··· PROVIDED RECORDS ···

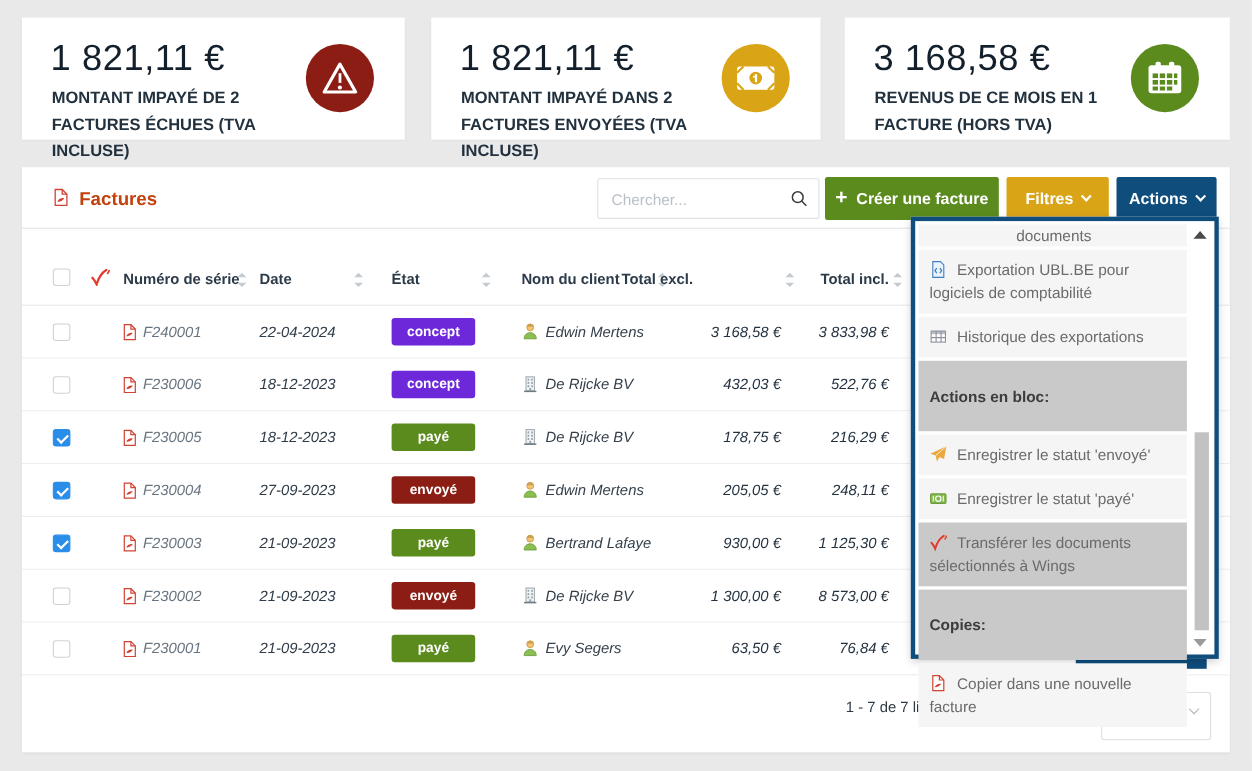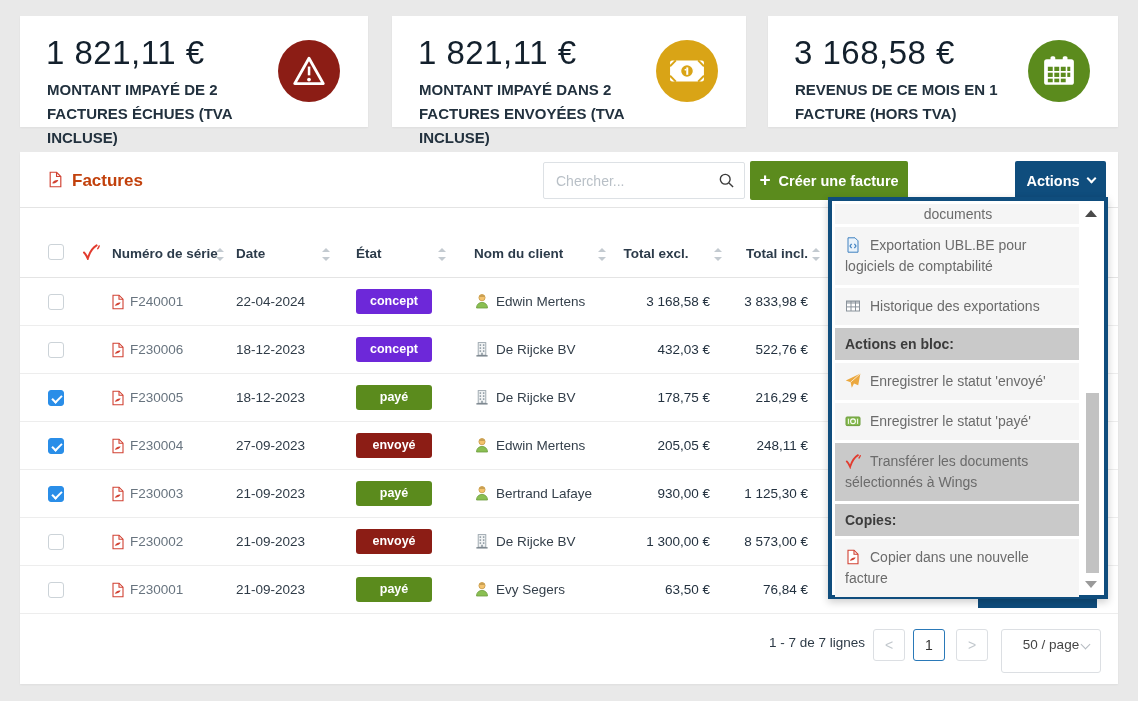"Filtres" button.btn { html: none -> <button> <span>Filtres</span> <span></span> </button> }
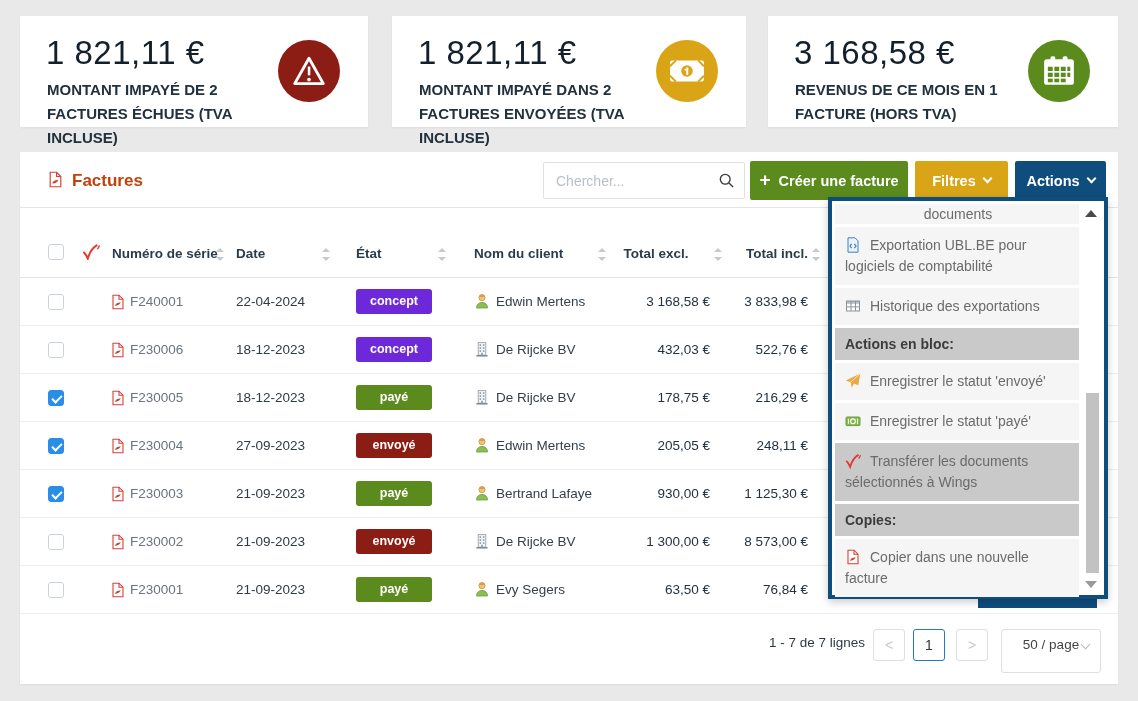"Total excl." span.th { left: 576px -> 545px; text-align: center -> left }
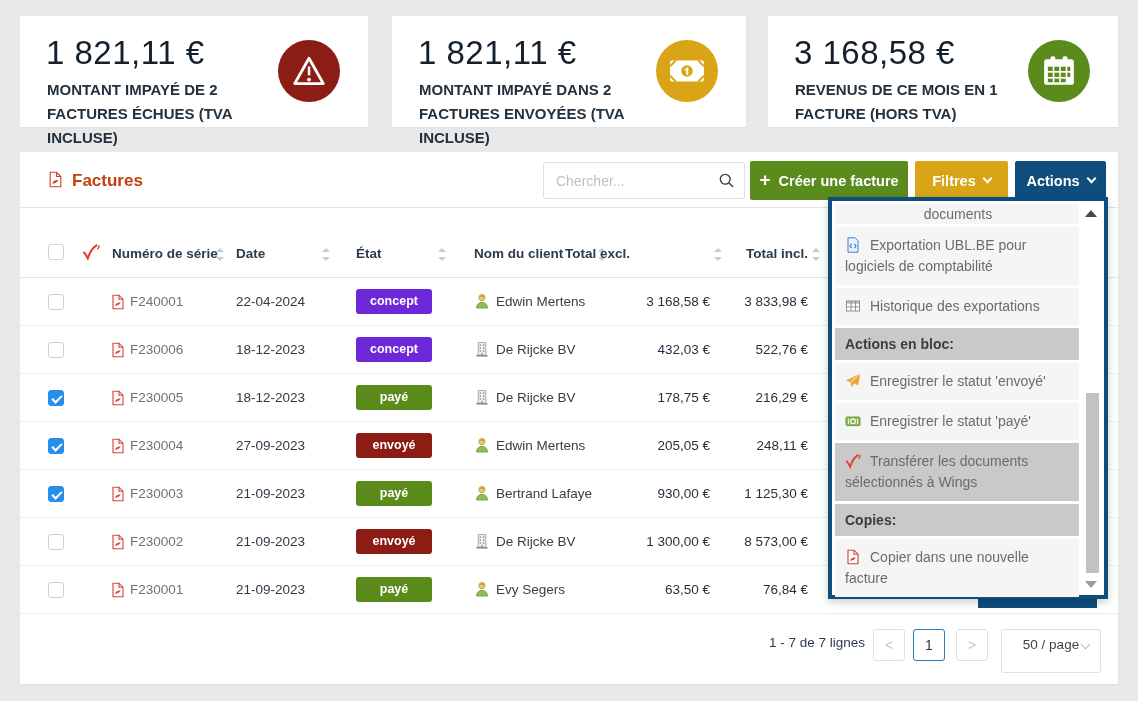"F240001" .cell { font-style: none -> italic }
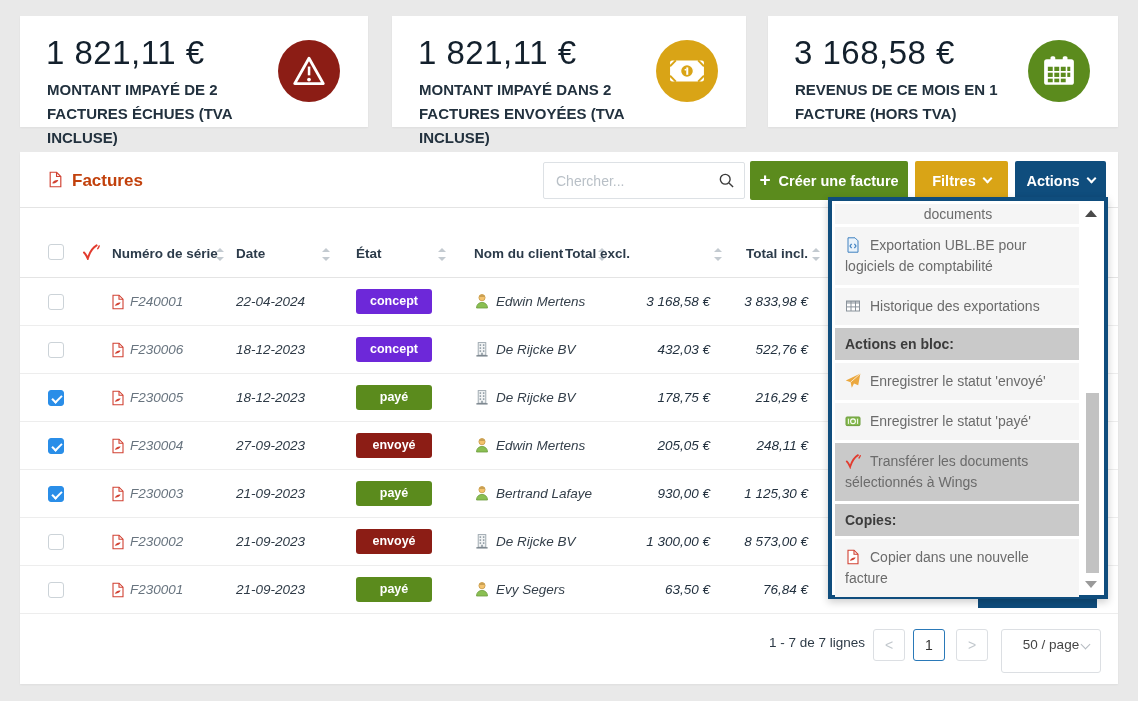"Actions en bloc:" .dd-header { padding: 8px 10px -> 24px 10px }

···
··· PROVIDED RECORDS ···

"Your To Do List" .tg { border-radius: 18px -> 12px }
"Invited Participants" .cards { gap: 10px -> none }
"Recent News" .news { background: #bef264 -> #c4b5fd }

···

__TASK PROMPT__. Reproduce the data above exactly, but only from the line containing "html: none ->" through the line containing "padding: 8px 10px". Omit all pictures.

__RESPONSE BELOW__.
"Filtres" button.btn { html: none -> <button> <span>Filtres</span> <span></span> </button> }
"Total excl." span.th { left: 576px -> 545px; text-align: center -> left }
"F240001" .cell { font-style: none -> italic }
"Actions en bloc:" .dd-header { padding: 8px 10px -> 24px 10px }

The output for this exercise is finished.